▸ **What this task involves**: From the entries below, return exactly the lines beginning at the one that contains "[88,749,234,764] model development, ->" and ending at the one that contains "[92,812,130,824] host. ->", both of them included, and only those lines.

▸ **Given data**:
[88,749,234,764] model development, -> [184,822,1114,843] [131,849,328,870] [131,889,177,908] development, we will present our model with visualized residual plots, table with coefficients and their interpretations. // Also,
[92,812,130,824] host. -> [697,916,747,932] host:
--
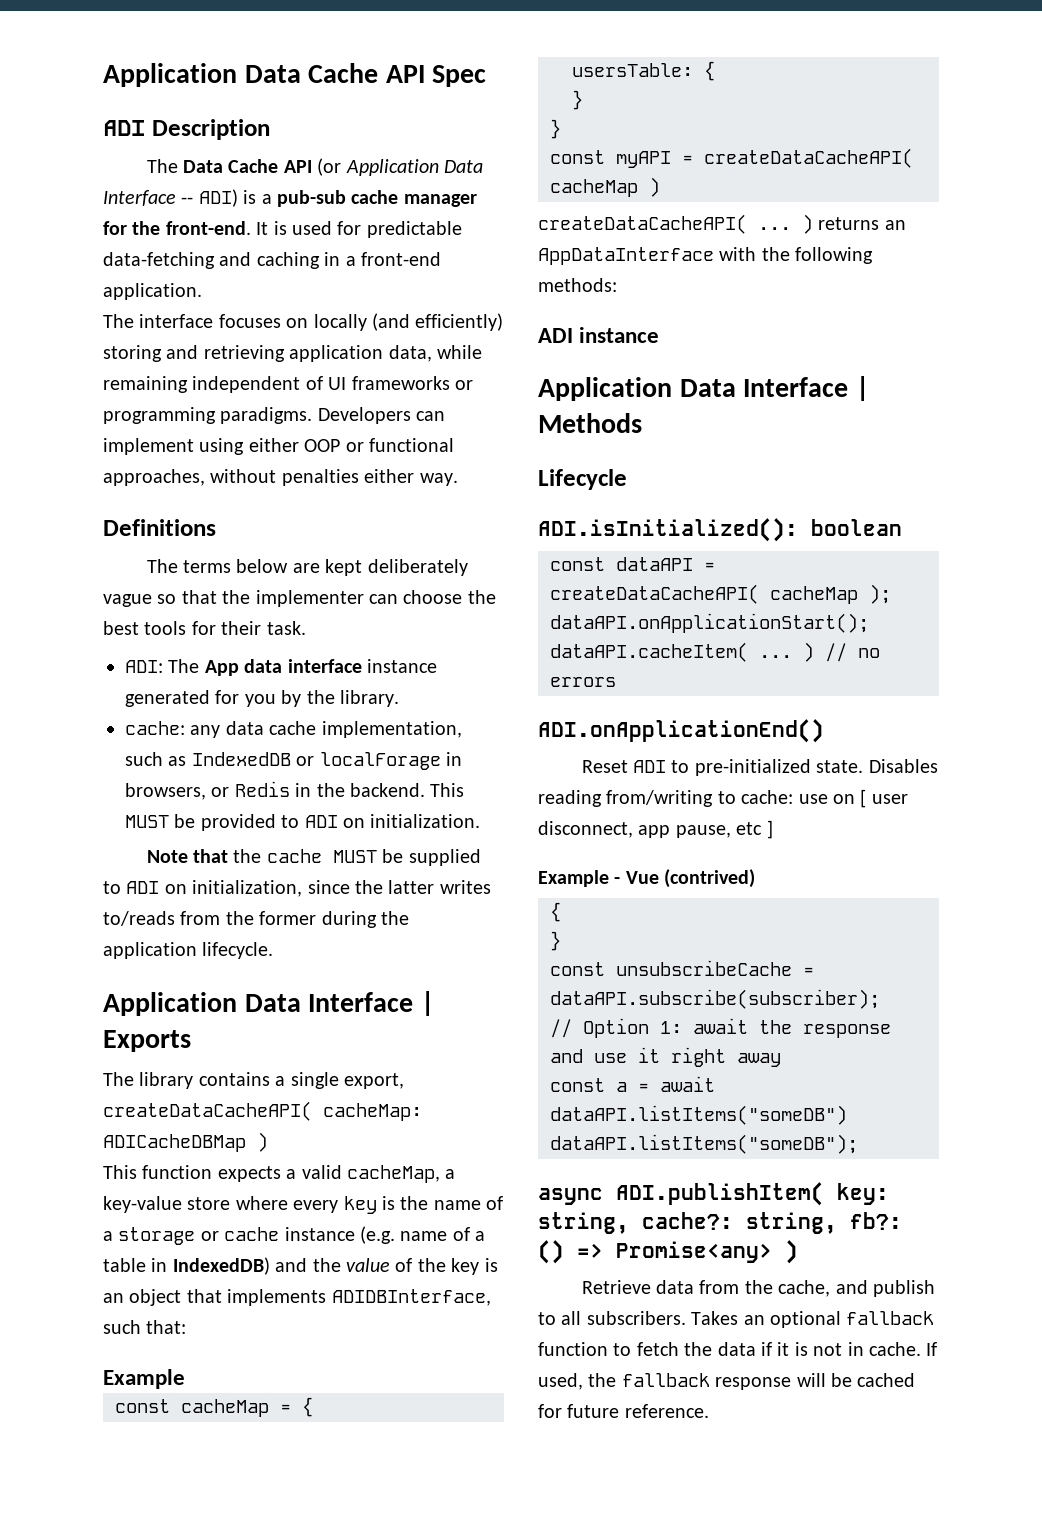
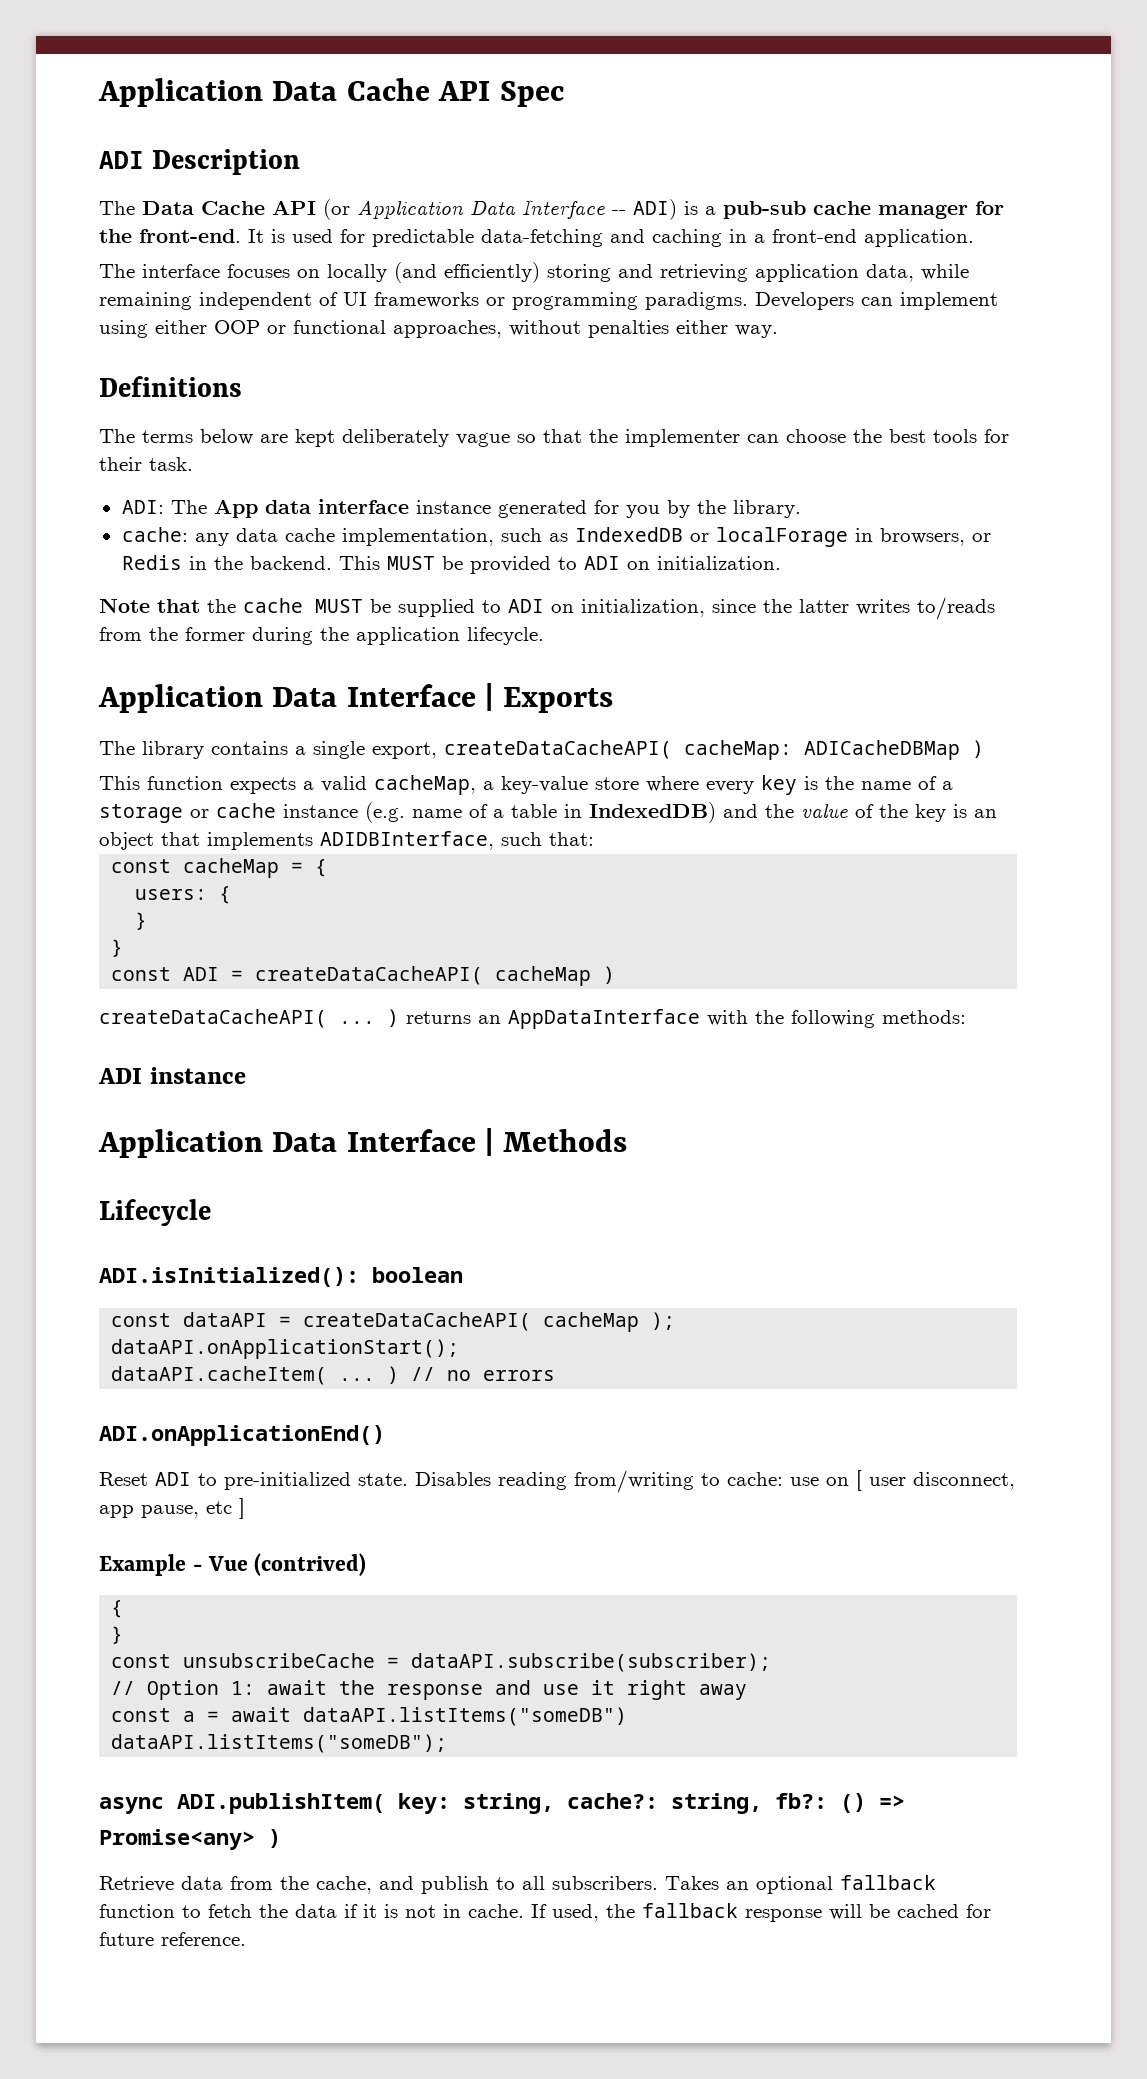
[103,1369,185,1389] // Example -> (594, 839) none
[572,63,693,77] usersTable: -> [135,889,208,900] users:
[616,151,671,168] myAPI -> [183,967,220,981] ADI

▸ **Reply to the task**:
[88,749,234,764] model development, -> [184,822,1114,843] [131,849,328,870] [131,889,177,908] development, we will present our model with visualized residual plots, table with coefficients and their interpretations. // Also,
[92,812,130,824] host. -> [697,916,747,932] host:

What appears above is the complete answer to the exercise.